He hablado en otra columna de María
Zaitegui, que pasa una noche o dos en Castrodeza al volver hacia Almería desde
el verde (todos los verdes del verde) o la verde, que no sé muy bien si esa
tierra es masculina o femenina, Euskadi. La diversión, lo que más le gusta a
ella de mi casa es ver a las pequeñas golondrinitas asomarse al borde de la
copa del nido, o si volasen ya, llamarlas de esa manera en que yo las llamo,
tratando de imitar sus chilliditines, y ellas vienen enseguida, convocadas por
una vocecilla musical que reconocen y aman. Y sacar agua del pozo, con los
guantes de jardinera que le quedan enormes, para que no se le manchen las manos
del óxido de la cadena.
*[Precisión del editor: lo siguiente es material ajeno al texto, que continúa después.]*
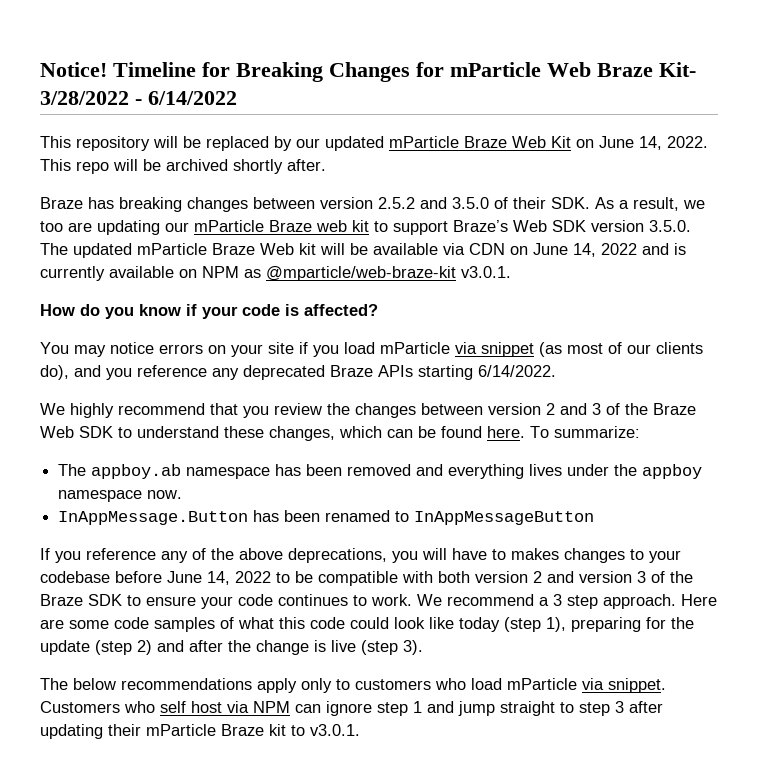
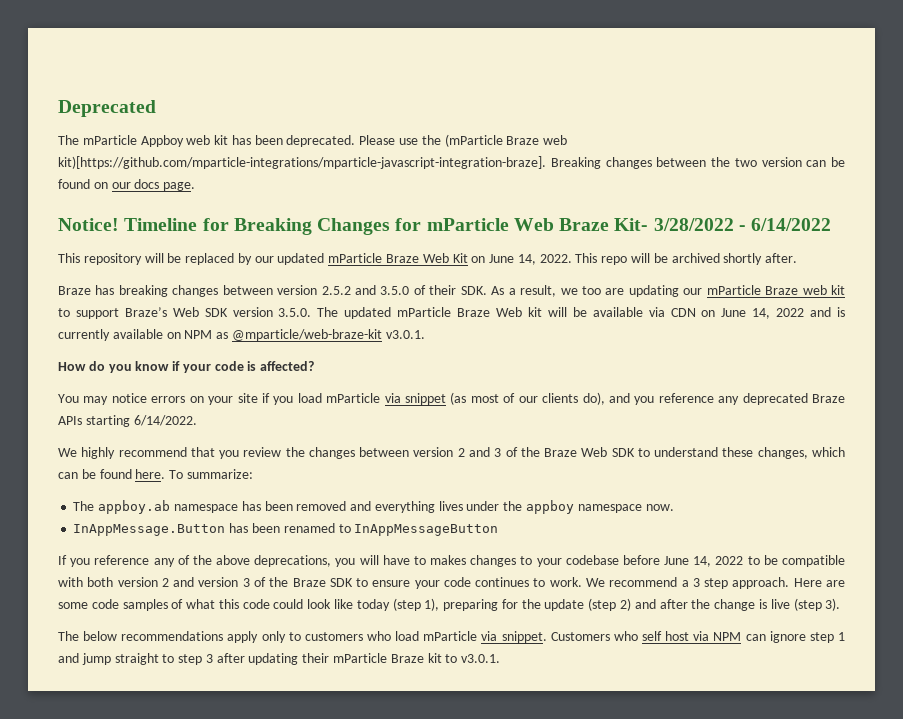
+ Deprecated
+ The mParticle Appboy web kit has been deprecated. Please use the (mParticle Braze web kit)[https://github.com/mparticle-integrations/mparticle-javascript-integration-braze]. Breaking changes between the two version can be found on our docs page.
Y así, entre los vuelos cortantes y acerados de las
aves que juegan y el chirrido de la polea, esa hora de la siesta se llena de
frescor y de humedad riquísima, mientras su hermano Teo persigue lagartijas por
la tapia del sol, como Alfanhuí, o entre las piedras de molino, como lunas
caídas, y Diego, el padre de los dos, mi amigo el librero de Book Cake, se repone de la distancia y
el tiempo y yo leo este libro con las hojas en blanco.